Modification records:

########################################

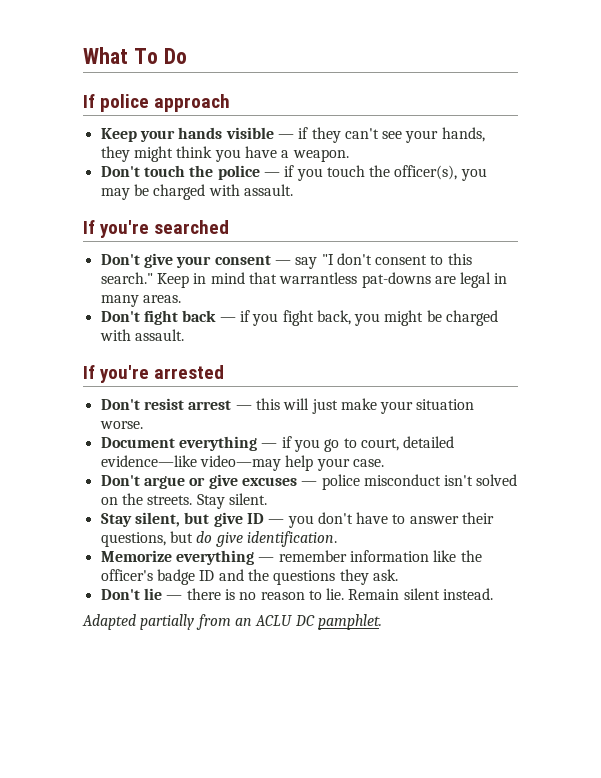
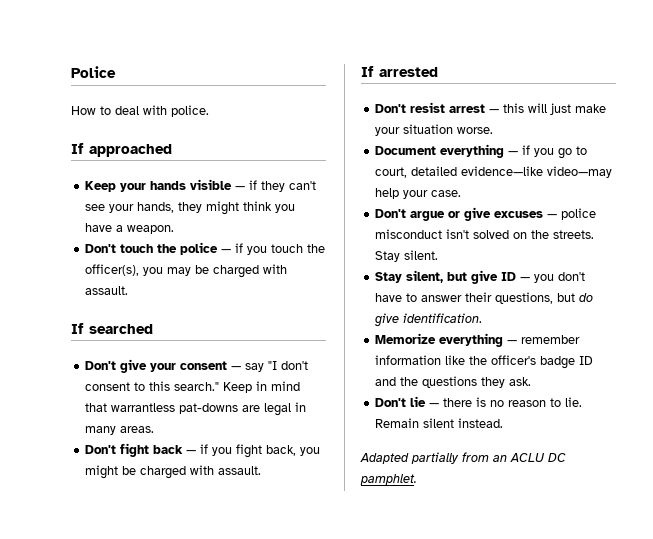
- What To Do
- If police approach
+ Police
+ How to deal with police.
+ If approached
- If you're searched
+ If searched
- If you're arrested
+ If arrested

########################################

Could you write all the entries out again exactly, but without their pictures?

Exercise answer =>
- What To Do
- If police approach
+ Police
+ How to deal with police.
+ If approached
- If you're searched
+ If searched
- If you're arrested
+ If arrested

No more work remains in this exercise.